Wall Street Firms Refuse to Disclose Exposure to European Debt

 

JP Morgan Chase and Goldman Sachs have sold credit default swaps that put them on the hook for $5 trillion of debt ? but they won’t say whose debt they are on the hook for. That leaves investors worried that it may be debt issued by Greece, Italy, Ireland, Portugal and/or Spain. Greece and Italy are insolvent, and the others are not very creditworthy, according to experts.

The most the banks will disclose is what they call their net exposure. For example, JP Morgan asserted in federal filings that over 98% of the credit default swaps it has written on the unspecified debt is offset by credit default swaps it has purchased on the same debt. But it will not disclose every long and short position, the debt issuers, nor the counterparties it may depend on.

Critics point out that the “net exposure” assumes that the banks’ counterparties will fully meet their contractual obligations, when they actually may not. “Net is only as good as the counterparties on each side of the net ? that’s why it’s misleading in a fluid, dynamic market,” former Goldman managing director Nomi Prins was quoted as saying, adding: “Their position is you don’t need to know the risks, which is why they’re giving you net numbers.”

According to Prins, in order to properly evaluate the banks’ true exposure, it is entirely appropriate for investors to want to know every long and short position credit default position, the issuers of the debt on the sold credit default swaps, and the counterparties on the purchased credit default swaps.

The exposure of Goldman Sachs, Bank of America and Morgan Stanley to troubled European debt is even more opaque. Those firms only disclose what they call their “net funded” exposure, which does not include debt they may be required to repay as a result of credit default swaps they may have sold.

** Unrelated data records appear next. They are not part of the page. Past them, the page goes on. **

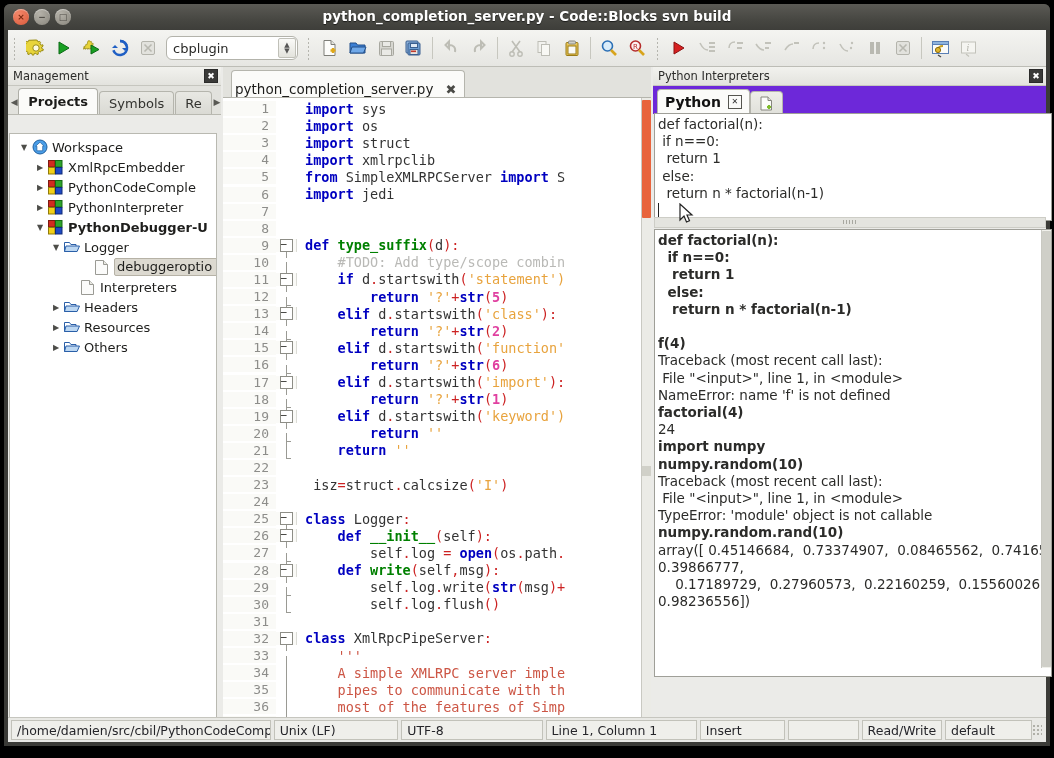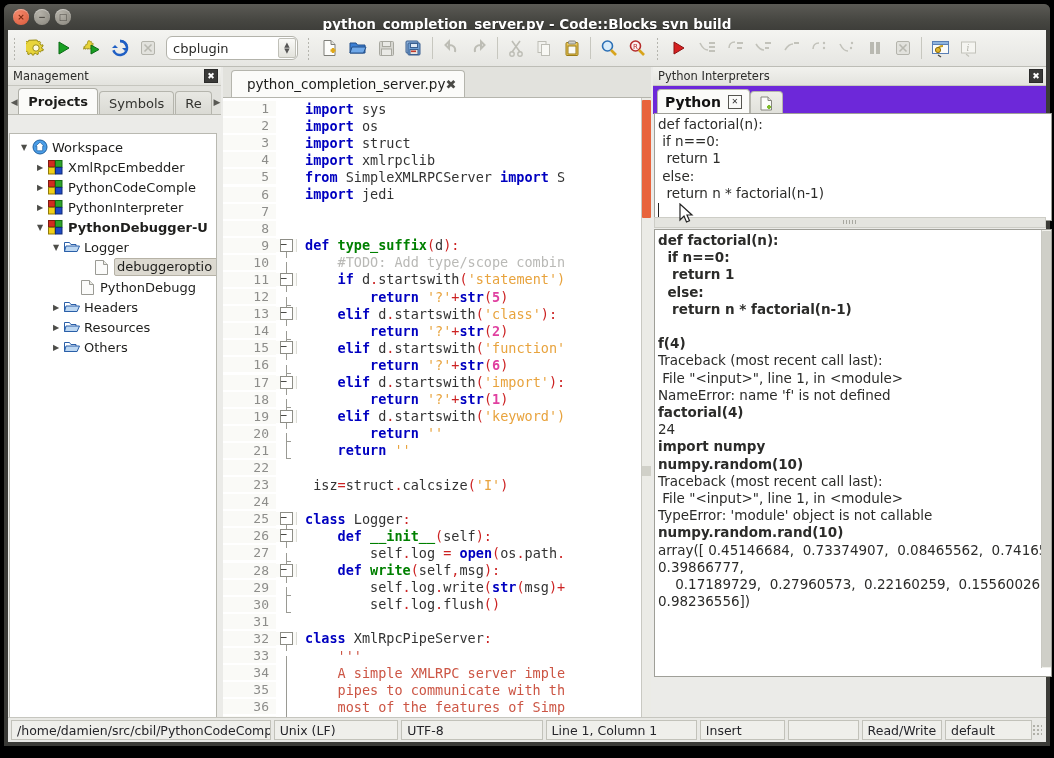"python_completion_server.py -" .wtitle { top: 12px -> 4px }
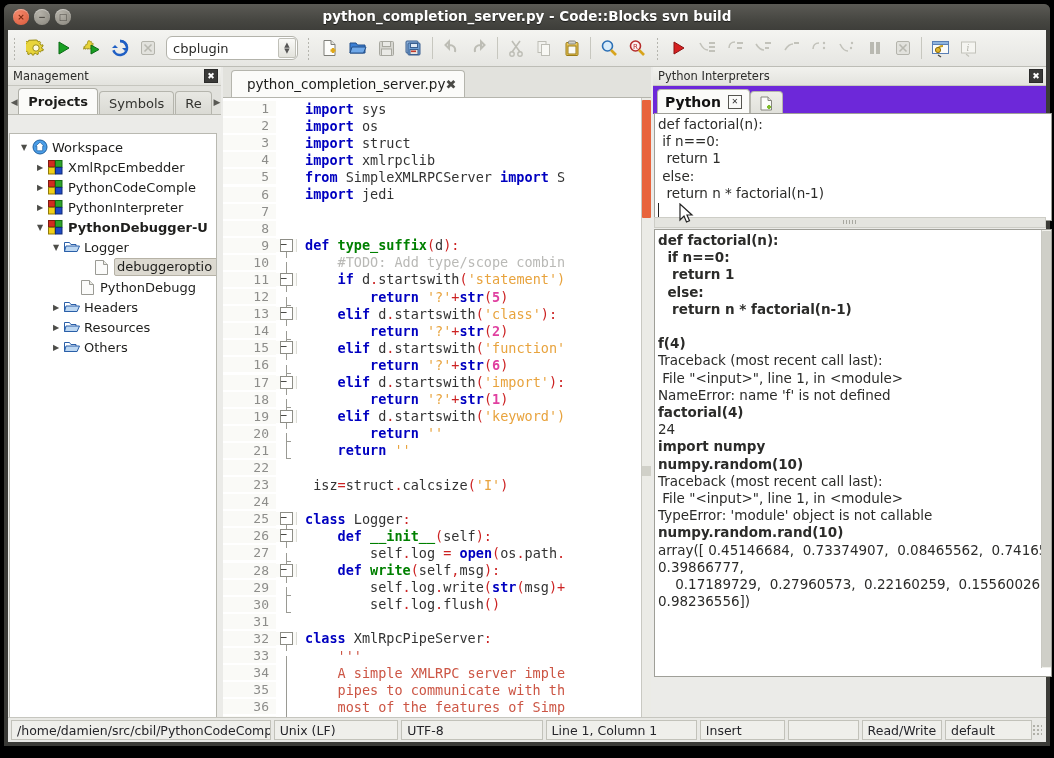"python_completion_server.py" .etab { align-items: center -> flex-end; gap: 0 -> 12px; padding: 0 8px 0 15px -> 0 8px 0 3px }
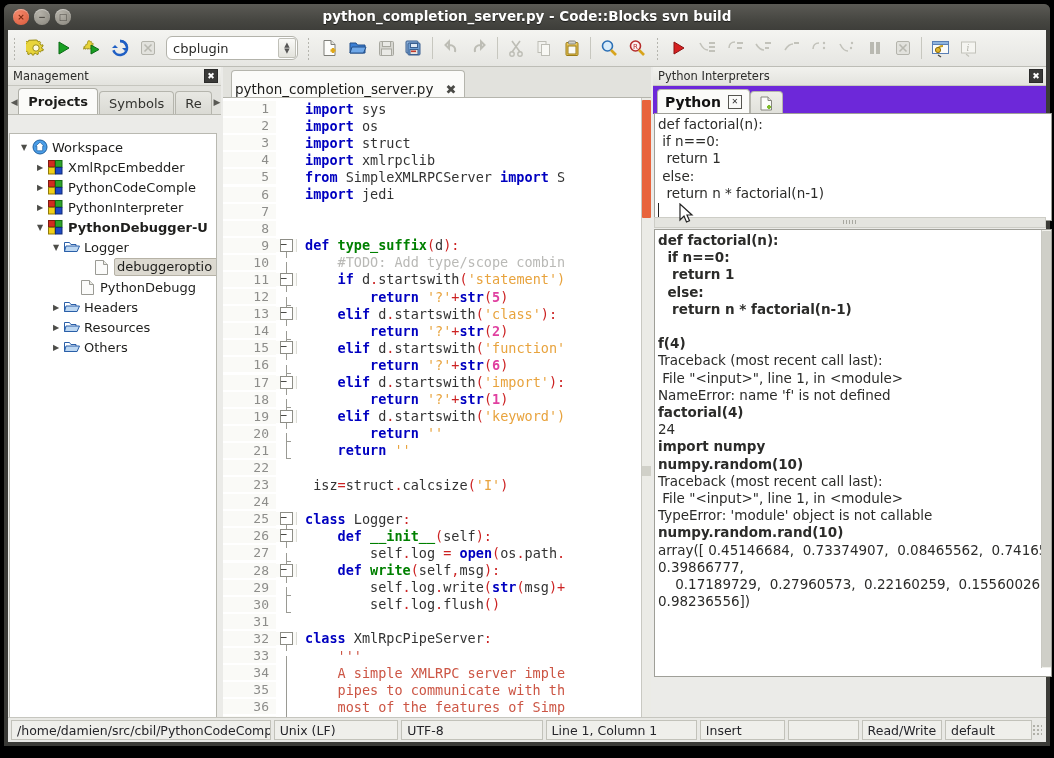"PythonDebugg" span { text: PythonDebugg -> Interpreters }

“We learned from Lehman that all of these firms are tied together with bungee cords — you can’t just lift one out without it affecting everyone else in the group,” Brad Hintz, an analyst at Sanford C. Bernstein & Co. who previously worked at Lehman Brothers and Morgan Stanley, was quoted as saying. He added that more disclosure “may push the stock prices down when it becomes clear how big the bungee cords are. But it certainly would be a welcome addition for an analyst.”